It is fair to say that technology has had an impact on our everyday lives. Whether for personal or professional use, we seem to use new technologies every day to communicate with our friends and co-workers, shop for groceries and get things done at work.
New technologies like artificial intelligence (AI), the internet of things and others have gained popularity and momentum in the last couple of years as more and more people have access to the internet, mobile devices and applications. Among these technologies are chatbots.
Having been around since the late 1960s, chatbots are in no way a new technology. However, the growing interest in everything AI related and the increasing popularity and use of messaging apps like Facebook Messenger and WhatsApp have paved the way for chatbots to be available to the masses. Three years after the chatbot craze of 2016, a few questions remain about the nature and types of chatbots, their use within businesses and whether they are worth the investment.

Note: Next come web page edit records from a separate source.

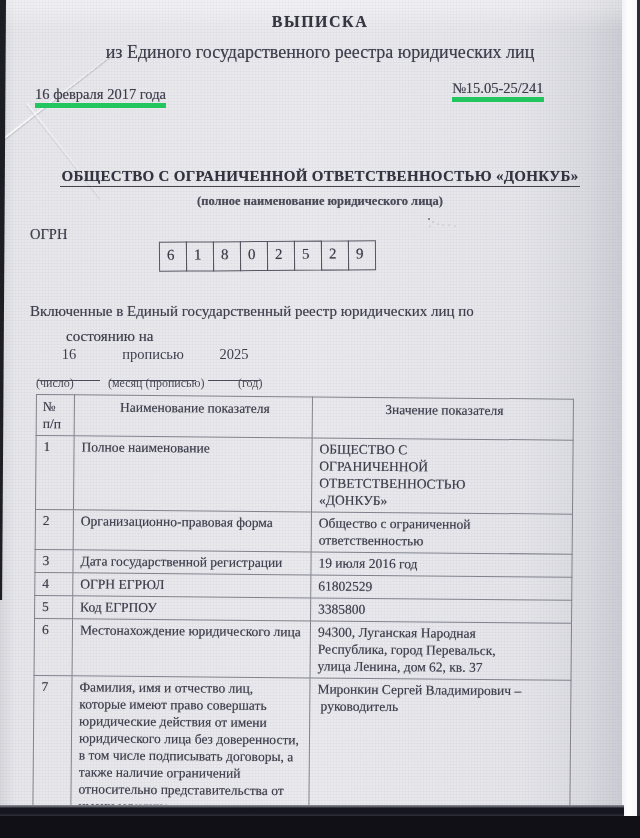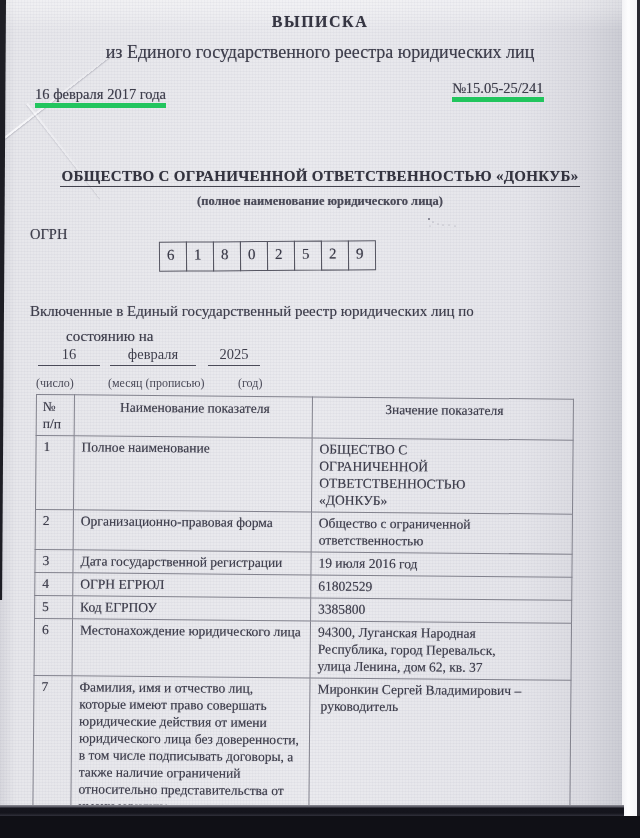--- a/index.html
+++ b/index.html
@@ -54,7 +54,7 @@
   .included1{left:30px;top:303px;font-size:15px;white-space:nowrap;text-align:center;}
   .included2{left:30px;top:328px;font-size:15px;margin-left:36px;}
   .asof{position:absolute;left:38px;top:346px;font-size:14.5px;}
-  .asof .fld{display:inline-block;text-align:center;border-bottom:1px solid #4b4b59;padding-bottom:2px;}
+  .asof .fld{display:inline-block;text-align:center;border-bottom:1px solid #4b4b59;padding-bottom:17px;}
   .asof .d{width:62px;margin-right:10px;}
   .asof .m{width:86px;margin-right:12px;}
   .asof .y{width:52px;}

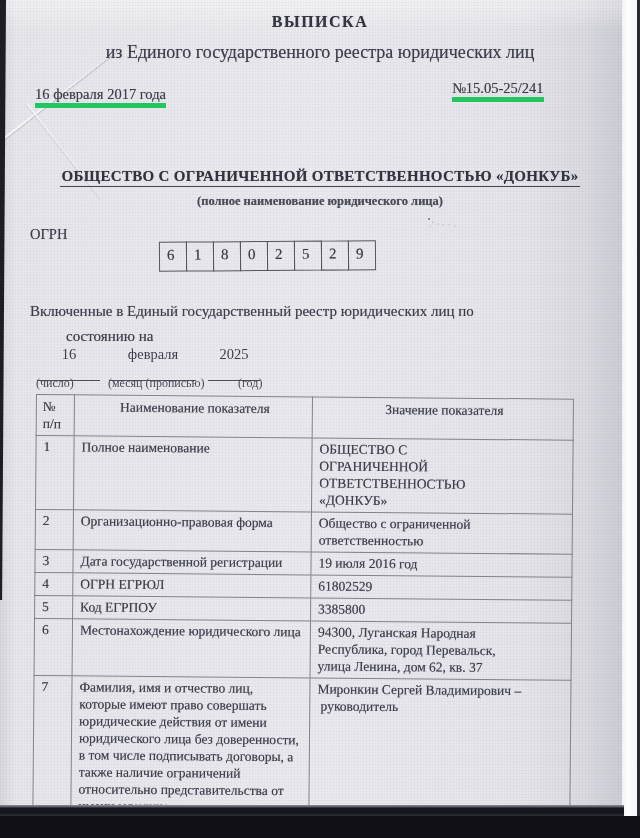--- a/index.html
+++ b/index.html
@@ -107,7 +107,7 @@
   <div class="tx included2">состоянию на</div>
 
   <div class="asof">
-    <span class="fld d">16</span><span class="fld m">февраля</span><span class="fld y">2025</span>
+    <span class="fld d">16</span><span class="fld m">прописью</span><span class="fld y">2025</span>
   </div>
   <div class="asof-cap">
     <span class="c1">(число)</span><span class="c2">(месяц (прописью)</span><span class="c3">(год)</span>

Let us start by defining chatbots.
What is a chatbot and how do you use it for your business?
Every definition of chatbots available on the internet follows more or less the same pattern: what exactly is a chatbot, who is it for and how is it used?
- What is a chatbot? Investopedia’s definition of chatbots consider them as a computer program and an AI feature capable of simulating human conversations through voice and text commands or both. Chatbots can be integrated into messaging apps, websites and operating systems.
- Who is it for? The ability of chatbots to engage in human-like conversations with users has made them the solution of choice for companies to eliminate routine operations and repetitive requests and improve customer experience. Chatbots are available for different fields and operations like customer support, sales and marketing, banking, food delivery and more.
- How is it used? Regardless of the type of chatbot (basic or smart), the usage is more or less the same. A user asks a question and the chatbot or virtual assistant tries to provide the most useful answer. In the case of basic chatbots, the answers are already predefined for specific keywords. For example, if a user types ‘blue shoes’ and the chatbot is programmed to recognise that keyword, it will answer by providing a list of blue shoes. If that is not the case, it will display a generic answer like ‘I did not understand your question’. In contrast, smart chatbots are based on AI, which makes them able to record and learn from past conversations to provide accurate recommendations and answers.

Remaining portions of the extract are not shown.